Mike from a brief look thorough of the review there are two critiques.
Firstly you failed to emphasise sufficiently that a Phenom (well more specifically HT3.0 or rather at least 1.6ghz) is necessary for full deinterlacing options (possibly other post processing options but I'm not certain of that) with the IGP. Since this was apparently one reason a Phenom was choosen in the test platform (before I noticed your hidden away comment in the review I guessed it may be and it seems from your contact with AMD it was) it's IMHO a bit silly to critique the processor choice all over the place and then only mention one of the key reasons in one paragraph in the middle of the review. (I didn't even notice you mentioned it the first time I skimmed thorough the review but noticed in at least two places your critique of the processor choice). Remember this is supposed to be a HTPC, if all you're watching is Blurays I see little point of it personally (just buy a standalone). (Although I've seen from elsewhere that some do, perhaps it's just the nature of TV in the US)
Sadly Phenoms are rather power hungry even at idle but the alternative is to add a discrete graphics card which of course adds to the cost. Technically the Sideport memory may be able to make up for lack of HT3.0/1.6ghz but if this is possible (this is pure speculation on my part from what I've read) it hasn't yet been implemented in the drivers AFAIK. Admitedly even with the HT3.0 the post processing (particularly of SD content) is somewhat weak compared to a good standalone (e.g.
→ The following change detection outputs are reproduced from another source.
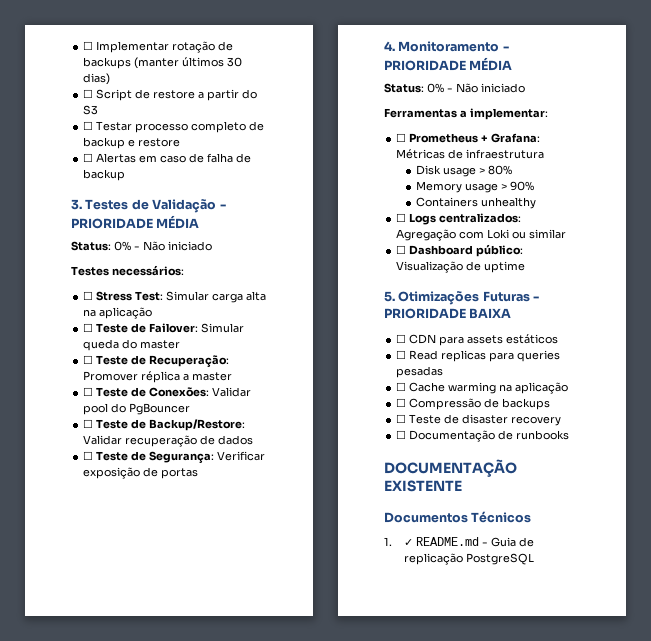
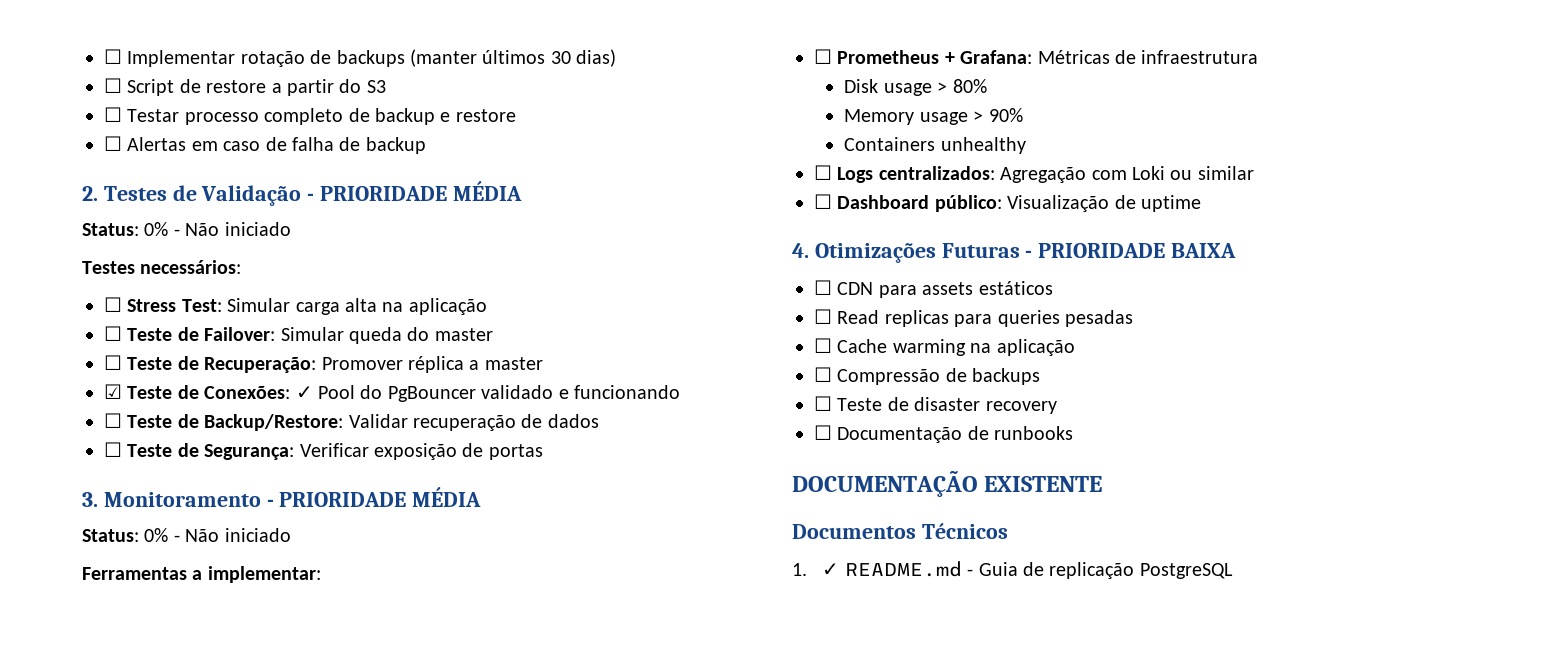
- 3. Testes de Validação - PRIORIDADE MÉDIA
+ 2. Testes de Validação - PRIORIDADE MÉDIA
- ☐ Teste de Conexões: Validar pool do PgBouncer
+ ☑ Teste de Conexões: ✓ Pool do PgBouncer validado e funcionando
- 4. Monitoramento - PRIORIDADE MÉDIA
+ 3. Monitoramento - PRIORIDADE MÉDIA
- 5. Otimizações Futuras - PRIORIDADE BAIXA
+ 4. Otimizações Futuras - PRIORIDADE BAIXA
HD4650) and you possibly need to disable Aero so perhaps a discrete GPU would have been better but I can guess why AMD didn't want that.
Of course from a cost perspective a better option is probably the Phenom X3 8450e but it's going to be lower performing in most apps and from all I've seen power consumption isn't going to improve that much (at load obviously but performance per watt the X4 is likely to come out better most of the time). And since this is a reviewer platform, they wouldn't have cared so much about cost. The cheapest option is probably the 7750 and from what I've seen it should compete (in fact generally be better then) a E5200 but that has high power draw likely higher then the X4 you had and is not currently supported by the MSI Live DIVA bios.
So yeah while I agree with you you don't usually need a quad core for a HTPC unfortunately there's currently no great option on the CPU side given the limitations. Hopefully the Phenom II will help allieviate that (particularly the Athlon based Phenom IIs). Besides certain other review sites *cough* Anandtech *cough* seem convinced a quad core is necessary for transcoding (personally I've never seen the point but then again MPEG2 is common in your HDTV in the US)
Secondly you compared the audio output to a $4000 amp
and nothing else. For example when you say:
Quote:
Our general reaction to the Maui PC amp was.... Wow! With the volume set at a fairly nominal living room level (peaks measured 80~85 dBA 1m from the center point between the two speakers), the change in the sound from the Linn preamp/amp was subtle. As with the Linn amps, the sound was lively, dynamic, detailed, clear, transparent. There were no obvious losses or degradations such as thinner bass or harsher sibilants. Mostly, the music came through much like before. It was quite impressive for a modest little $100 board inside a computer to come even close to matching $4,000 worth of discrete high quality audio amplifiers.
Perhaps all you are telling us is there is no reason why you needed a $4000 amp. This wouldn't surprise me since IMHO there are a lot of people paying for stuff in the audio world that makes little or no difference (e.g. 96khz/24bit). If you compared it to a say $300 amp (preferably double blind) and the Diva sounded a lot better then you can say something useful. Otherwise, it's easily possible all you're saying is that most people pay way too much for amps since they can't really tell the difference except at insane output levels they never use. Obviously if you didn't have a $300 amp this is a rather difficult proposition (borrow one perhaps?) but IMHO you should at least be careful with your conclusions. It's a bit like playing Quake 2 on an IGP and a 4870 which runs at 200++ FPS and saying 'wow the performance of a expensive GPU on a cheap motherboard' when in reality all your saying is no one can tell the difference between 200 FPS and 1000 FPS and Quake 2 is so old it's fine on any modern GPU.